Work request =
Return all the entries exactly. No pictures.

• • • • • • •

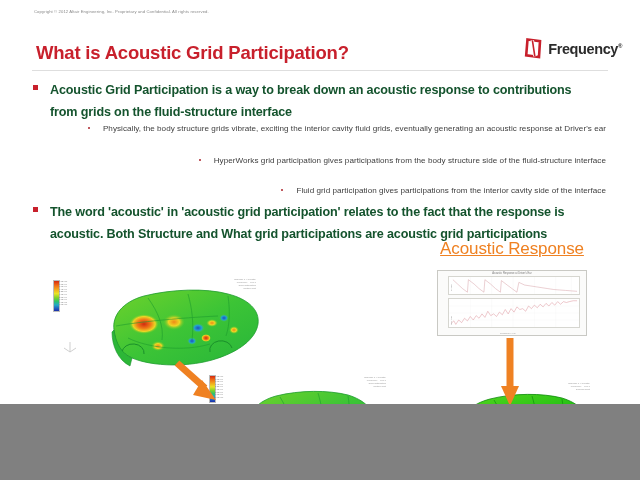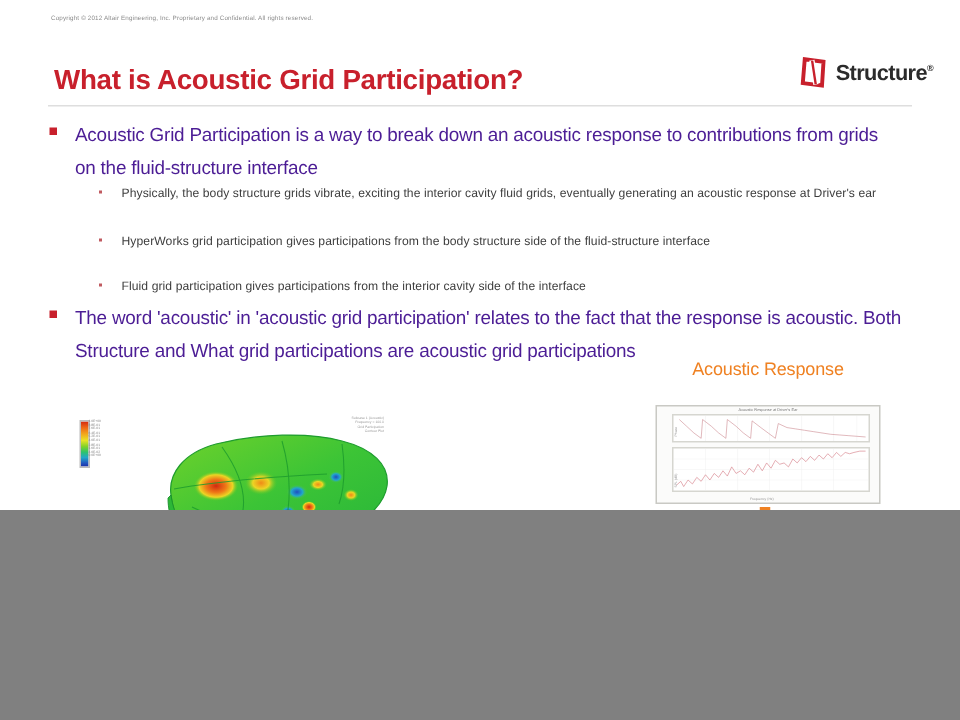"What is Acoustic Grid Participation?" #slide { height: 340px -> 404px }
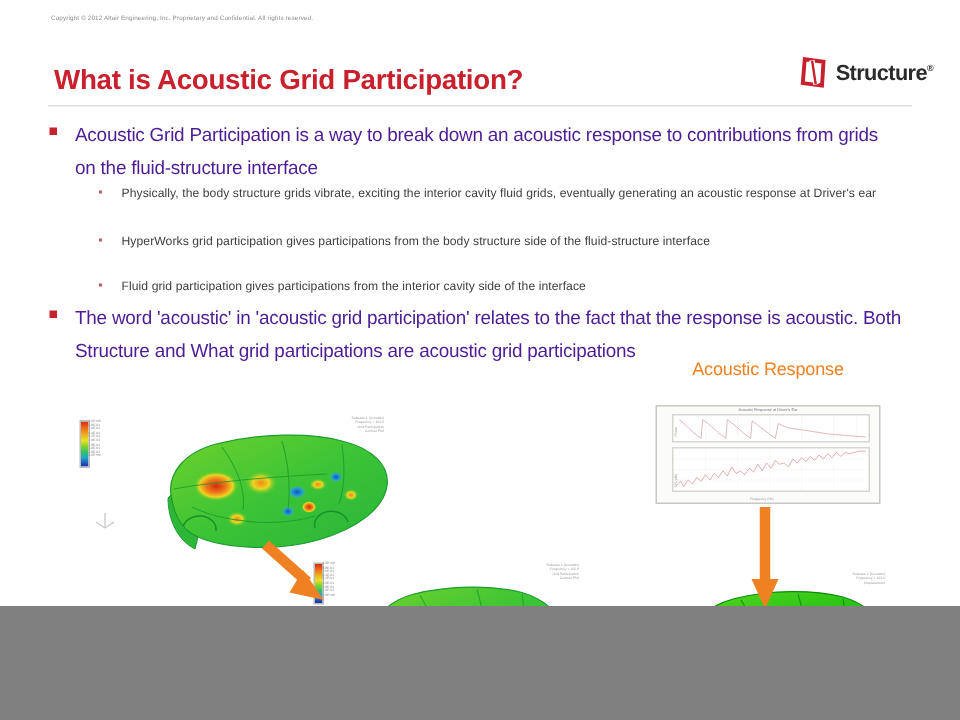"Structure" span { text: Structure -> Frequency }
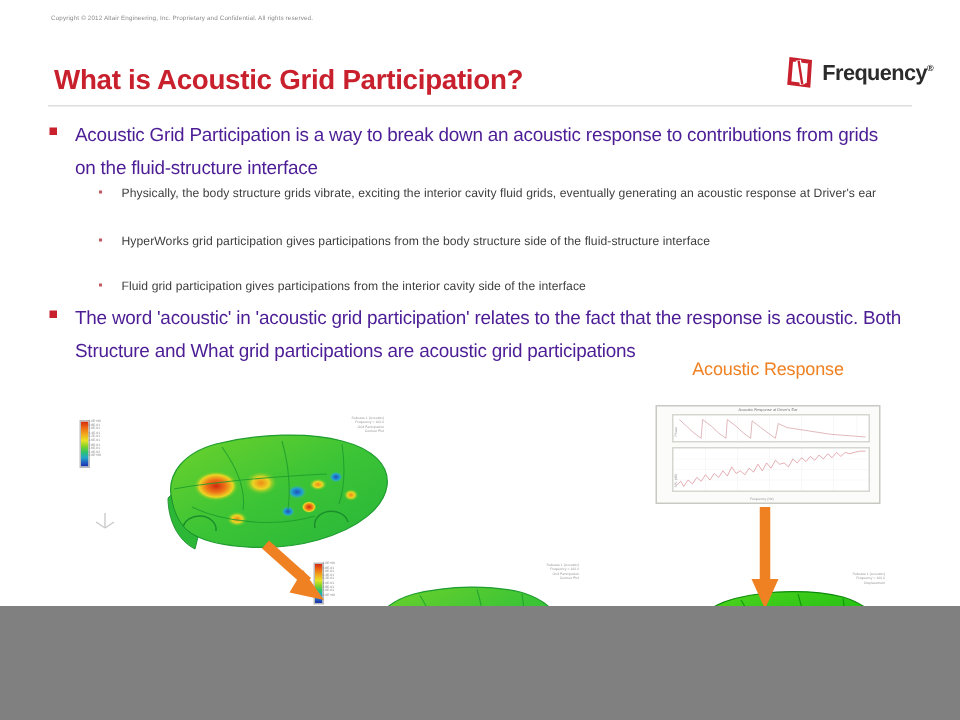"Acoustic Grid Participation is a" .bullet-l1 .txt { color: #4c1d95 -> #14532d; font-weight: normal -> bold }
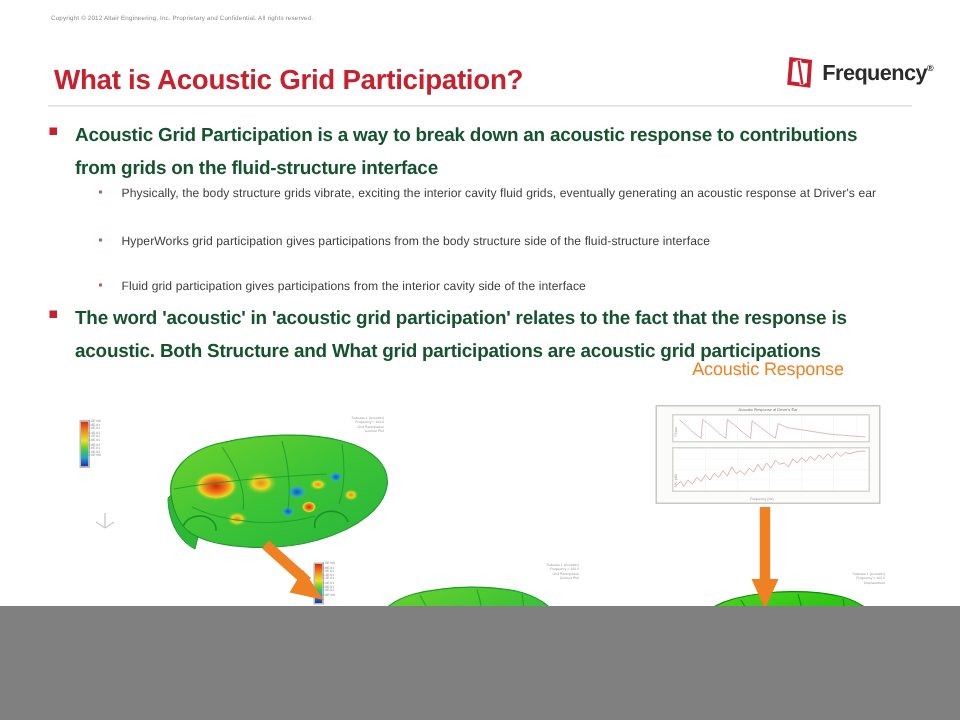"Physically, the body structure grids" .bullet-l2 { justify-content: none -> flex-end }
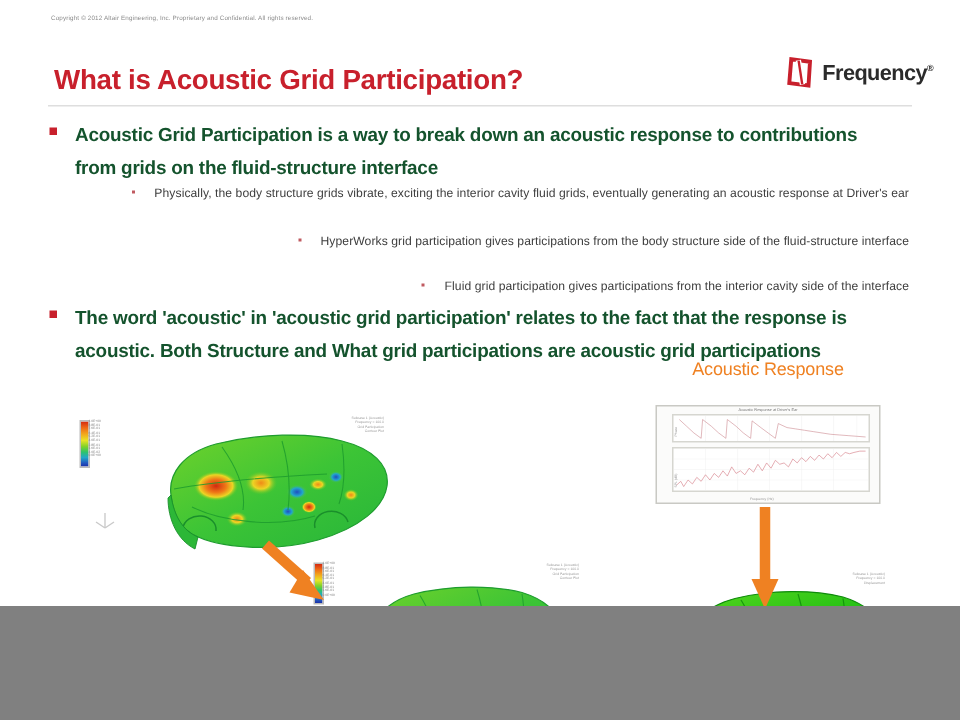"Acoustic Response" .cap .main { font-size: 12px -> 17px; text-decoration: none -> underline }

• • • • • • •

Exercise answer =
"What is Acoustic Grid Participation?" #slide { height: 340px -> 404px }
"Structure" span { text: Structure -> Frequency }
"Acoustic Grid Participation is a" .bullet-l1 .txt { color: #4c1d95 -> #14532d; font-weight: normal -> bold }
"Physically, the body structure grids" .bullet-l2 { justify-content: none -> flex-end }
"Acoustic Response" .cap .main { font-size: 12px -> 17px; text-decoration: none -> underline }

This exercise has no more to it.